Dynamic Time Warping (DTW)

Date: February 24, 2025 3:57 PM

Created by Kaley Joss, 08.15.2024

Sources: https://www.cs.unm.edu/~mueen/DTW.pdf

Contents

Dynamic Time Warping (DTW)

How to write it accurately, and efficiently.

Why use DTW?

Almost always wins on extracting features vs. attempting to create feature vectors to characterize something

Why efficiency?

Efficiency: You can use DTW to search one billion subsequences in under two minutes, using all the “tricks” shown in this tutorial. However a naïve off-the-shelf recursion- based DTW implementation would take six years.
Effectiveness: While DTW is quite robust, there are some “silly” things you could do to cripple its effectiveness; not z- normalizing, set the wrong warping window, enforcing the endpoint constraint in certain datasets…

How is DTW Calculated?

For 2 1D timeseries, Q and c, length len(Q) and len(c), it creates a matrix size len(Q) by len(c) and fills the matrix with the euclidian (or some other distance measure) between every pair of points (not just those at the same time).

Screenshot 2024-08-15 at 9.49.18 AM.png

Then, a path touching each timepoint of both timeseries is calculated, with the distance matrix, to sub to the least total distance. (k=1):

Screenshot 2024-08-15 at 9.57.31 AM.png

\[DTW(Q,c) = min\lbrace\sqrt{\mathstrut a}\textstyle\sum_k^Kw_k / K\]

Visualization:

Screenshot 2024-08-15 at 10.11.20 AM.png

Functions to achieve this:

Recursive Function

“Starting at $i,j = (0,0)$, search all possible ‘steps’ at the adjoining cells of the matrix (1,1) (1,0) (0,1) and take the one with the least distance.”

Using warping constraint w, can weight it towards the diagonal step (1,1) to discourage ‘warping’ away from time-locked movement
- In data mining, ‘seems to make little difference’?

Iterative Function

Equivalent to recursive function, no logical difference
Orders of magnitude faster

Choices to Consider when Running DTW

DTW: Time and Space Complexity

The “off-the-shelf” DTW has
- a time complexity of $O(n^2)$ (with a large constant factor)
- a space complexity of $O(n^2)$
Efficient DTW version can have
- a space complexity of $O(n)$
- an amortized time complexity of $O(n)$

The Warping Constraint $w$

The value of w is the maximum amount the warping path is allowed to deviate from the diagonal.
It is normally expressed as the ratio $w = r/n$ (or as a percentage)

Impact of w:

The value chosen for w greatly affects accuracy and speed
The value also is important for clustering
- No warping = timelocked series, no non-time-equal clusters
- Unlimited warping = clusters found by shape, time-independent
- Optimal warping = clusters by time and shape.

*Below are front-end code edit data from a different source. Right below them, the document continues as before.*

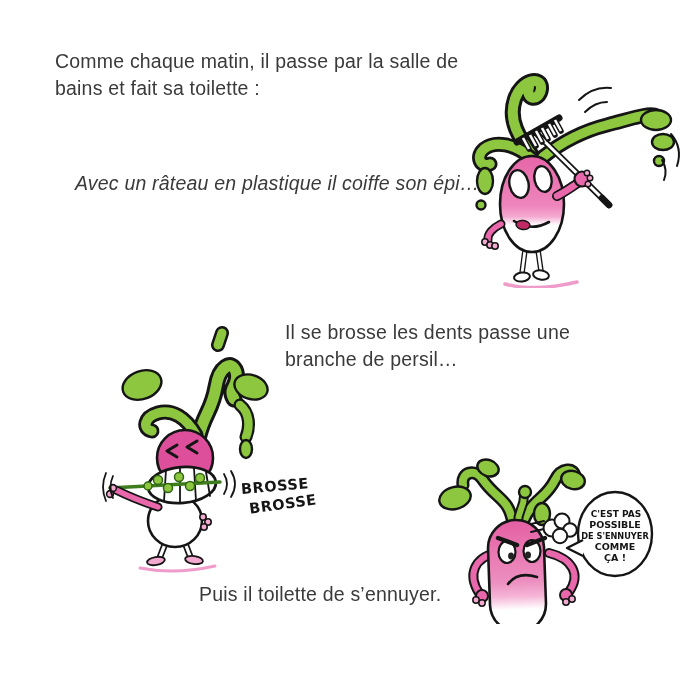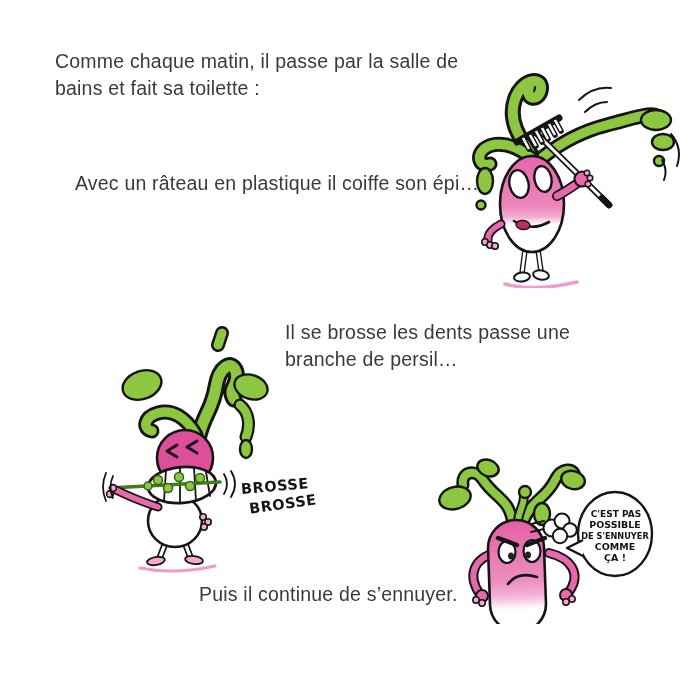--- a/index.html
+++ b/index.html
@@ -5,21 +5,21 @@
   html,body { margin:0; padding:0; background:#ffffff; }
   .page {
     position:relative; width:700px; height:624px; background:#ffffff;
     font-family:"Liberation Sans", sans-serif; overflow:hidden;border-radius:32px;
   }
   .para {
     position:absolute; color:#3a3a3a; font-size:19.5px; line-height:1.36;
     white-space:pre-line; letter-spacing:0.2px;
   }
   #para-intro { left:55px; top:48px; }
-  #para-rake  { left:75px; top:170px; }
+  #para-rake  { left:75px; top:170px;font-style:italic; }
   #para-brush { left:285px; top:319px; }
   #para-bored { left:199px; top:581px; }
   .pagenum {
     position:absolute; left:0; right:0; top:658px; text-align:center;
     font-family:"Liberation Serif", serif; font-size:17px; color:#222;
   }
   .illus { position:absolute; }
   #illus-rake  { left:435px; top:28px; }
   #illus-brush { left:100px; top:325px; }
   #illus-bored { left:425px; top:428px; }
@@ -43,21 +43,21 @@
 </head>
 <body>
 
 <div class="page">
 
   <div class="para" id="para-intro">Comme chaque matin, il passe par la salle de
 bains et fait sa toilette :</div>
   <div class="para" id="para-rake">Avec un râteau en plastique il coiffe son épi…</div>
   <div class="para" id="para-brush">Il se brosse les dents passe une
 branche de persil…</div>
-  <div class="para" id="para-bored">Puis il continue de s’ennuyer.</div>
+  <div class="para" id="para-bored">Puis il toilette de s’ennuyer.</div>
 
   <svg class="illus" id="illus-rake" width="255" height="260" viewBox="0 0 255 260">
     <defs>
       <linearGradient id="pg1" x1="0" y1="0" x2="0" y2="1">
         <stop offset="0" stop-color="#e665a9"></stop>
         <stop offset="0.52" stop-color="#ee86bc"></stop>
         <stop offset="0.63" stop-color="#f4a9d0"></stop>
         <stop offset="0.72" stop-color="#ffffff"></stop>
         <stop offset="1" stop-color="#ffffff"></stop>
       </linearGradient>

Time ranges

How to choose $w$?

Can test every value of w from $w=0$ to $w=20$, and measure accuracy
- Different datasets have different optimal values or ranges of $w$
The size of the dataset— more data = the error rate should decrease and the optimal size of w should get smaller
- as the dataset gets bigger, DTW = euclidian distance
- though DTW would probably still be faster
Best value for classification (shortest distance between neighbor and exemplar) may not be the best value for clustering (mutual distance of group)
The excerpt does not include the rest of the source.